> WORK INSTRUCTIONS:
Once you reach the line holding "Daniel Janosik: 2 -> none", write out that line and every later one exactly, ending with the last line of the data; write nothing else.

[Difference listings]
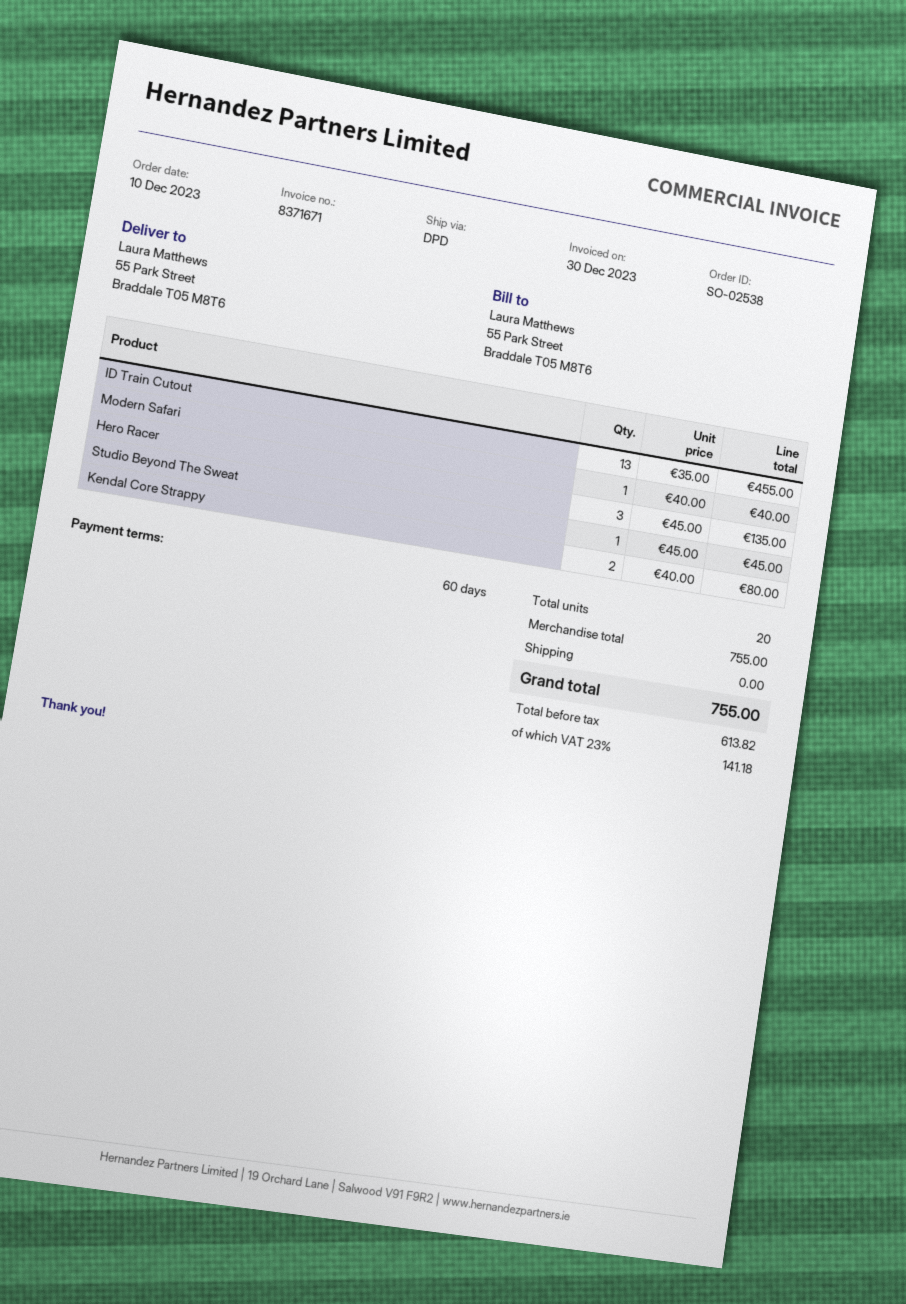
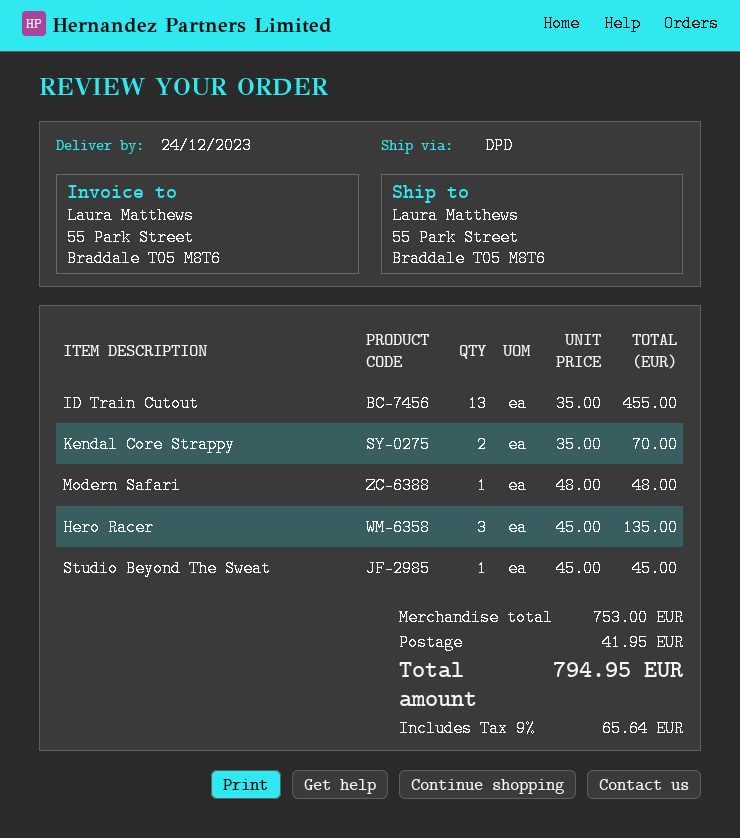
Modern Safari: 1 x 40.00 = 40.00 -> 1 x 48.00 = 48.00
Kendal Core Strappy: 2 x 40.00 = 80.00 -> 2 x 35.00 = 70.00
subtotal: 755.00 -> 753.00
shipping: 0.00 -> 41.95
tax: 23% = 141.18 -> 9% = 65.64
total: 755.00 -> 794.95

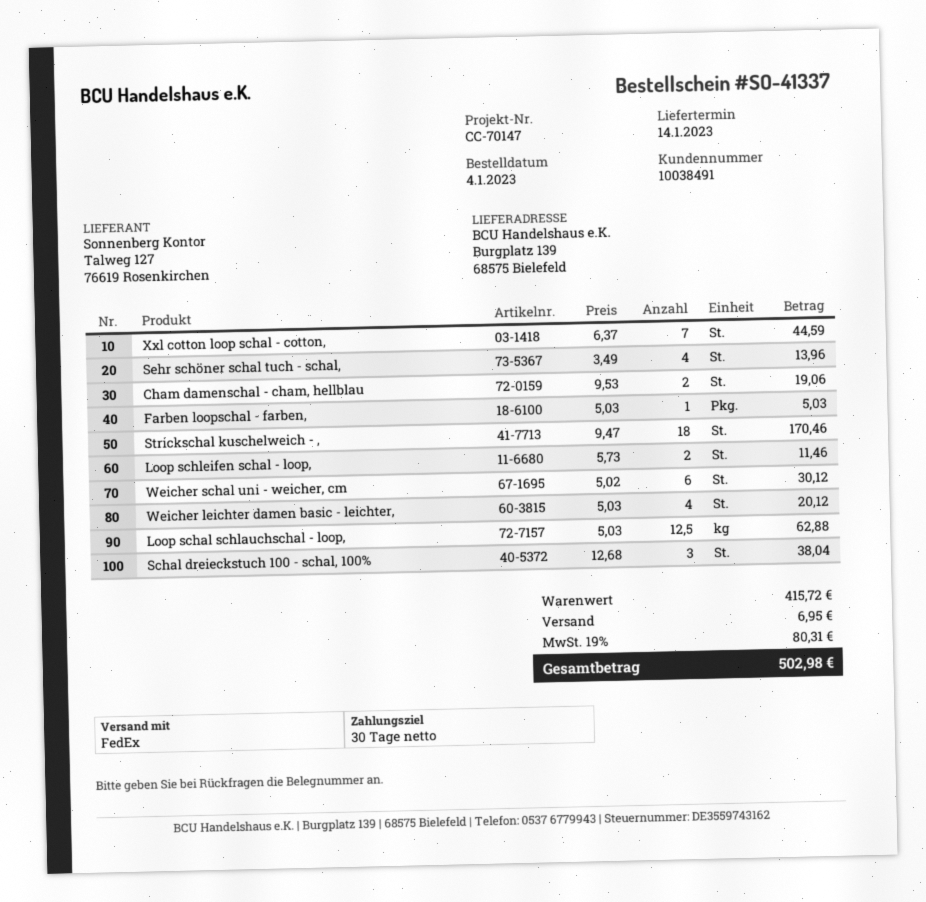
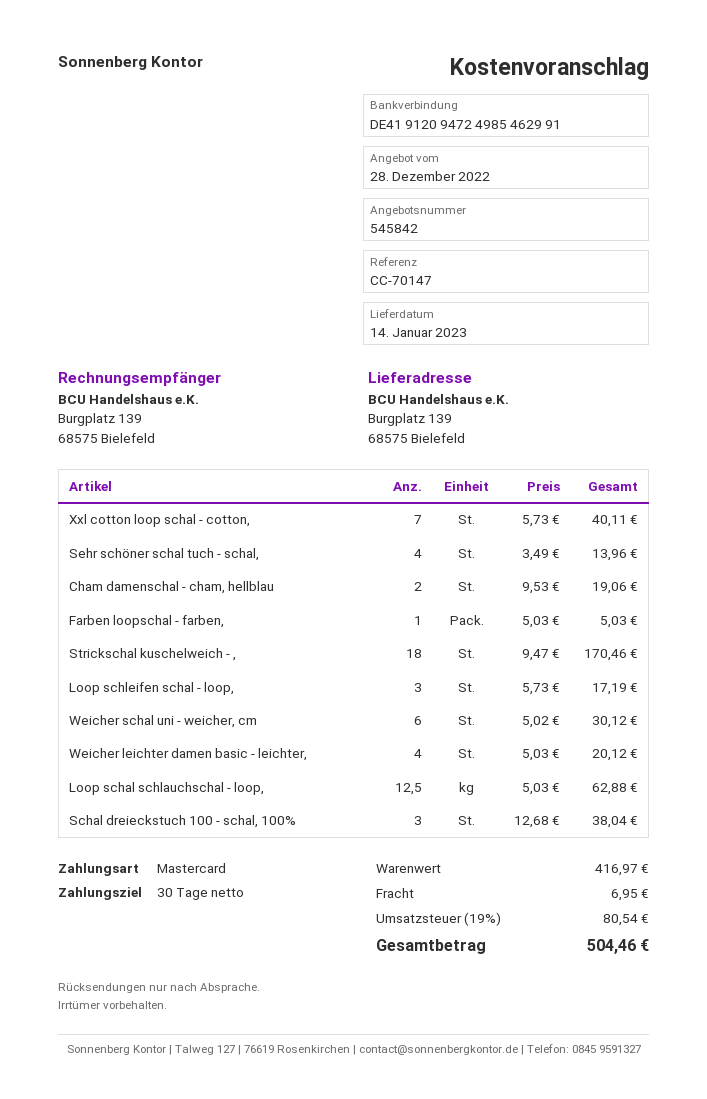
Xxl cotton loop schal - cotton,: 7 x 6.37 = 44.59 -> 7 x 5.73 = 40.11
Loop schleifen schal - loop,: 2 x 5.73 = 11.46 -> 3 x 5.73 = 17.19
subtotal: 415.72 -> 416.97
tax: 19% = 80.31 -> 19% = 80.54
total: 502.98 -> 504.46

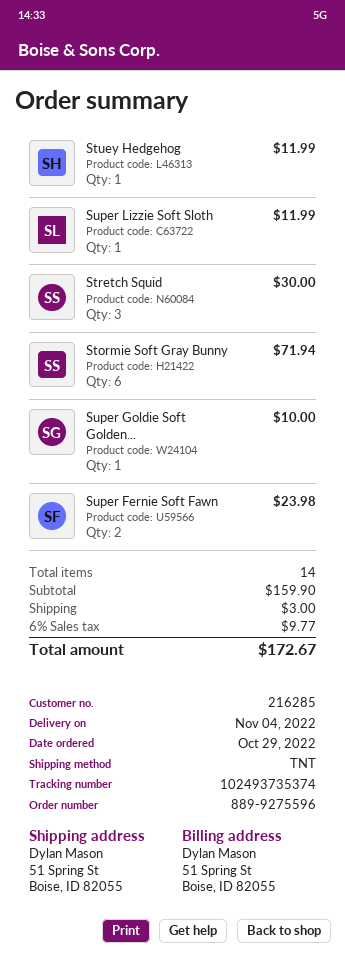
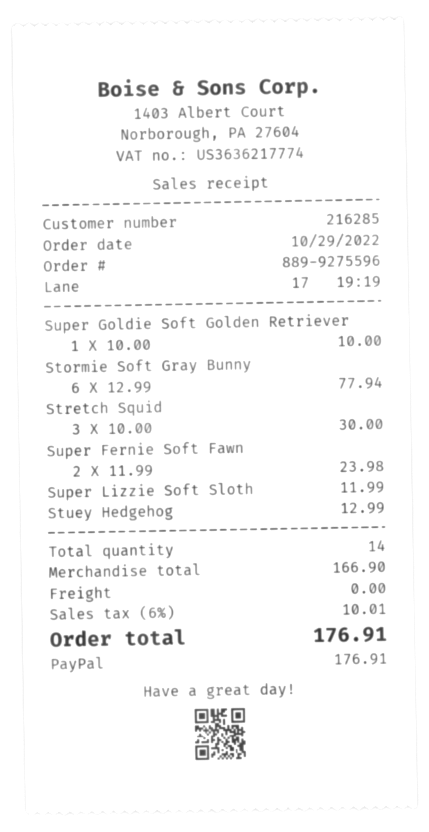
Stuey Hedgehog: 1 for 11.99 -> 1 for 12.99
Stormie Soft Gray Bunny: 6 for 71.94 -> 6 for 77.94
subtotal: 159.90 -> 166.90
shipping: 3.00 -> 0.00
tax: 6% = 9.77 -> 6% = 10.01
total: 172.67 -> 176.91

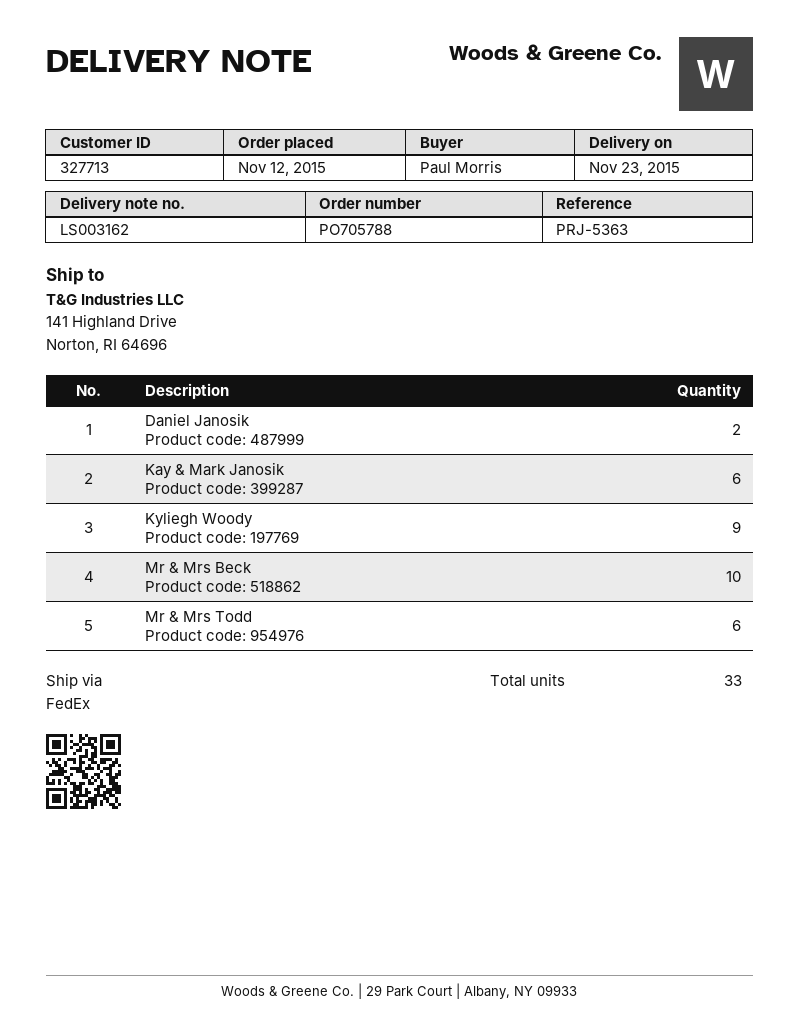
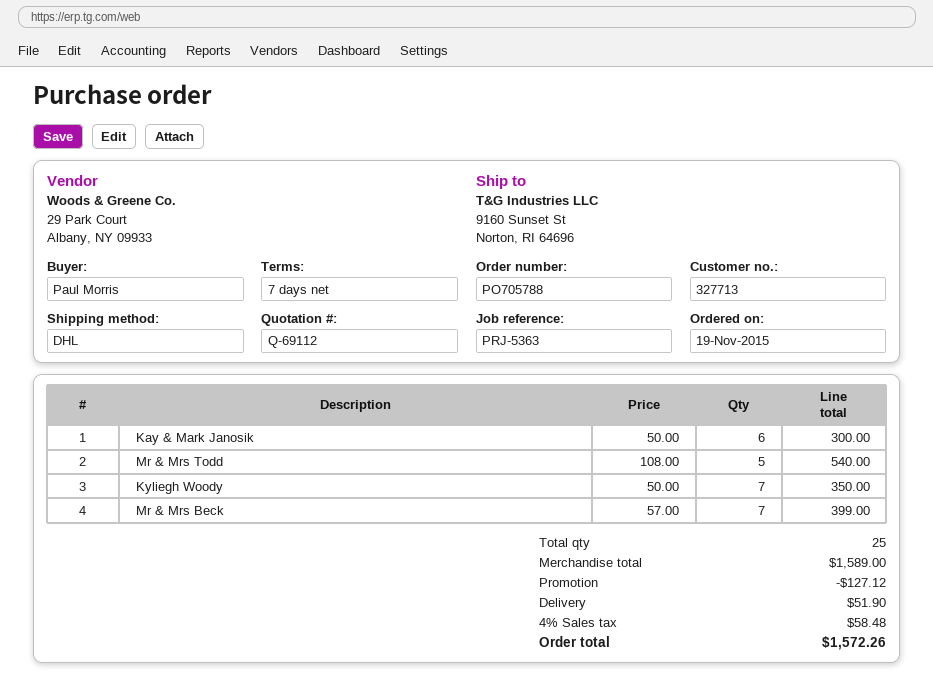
order date: 2015-11-12 -> 2015-11-19
shipping method: FedEx -> DHL
ship to: 141 Highland Drive, Norton, RI 64696 -> 9160 Sunset St, Norton, RI 64696
Daniel Janosik: 2 -> none
Kyliegh Woody: 9 -> 7
Mr & Mrs Beck: 10 -> 7
Mr & Mrs Todd: 6 -> 5
total quantity: 33 -> 25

> ANSWER FOR THIS EXERCISE:
Daniel Janosik: 2 -> none
Kyliegh Woody: 9 -> 7
Mr & Mrs Beck: 10 -> 7
Mr & Mrs Todd: 6 -> 5
total quantity: 33 -> 25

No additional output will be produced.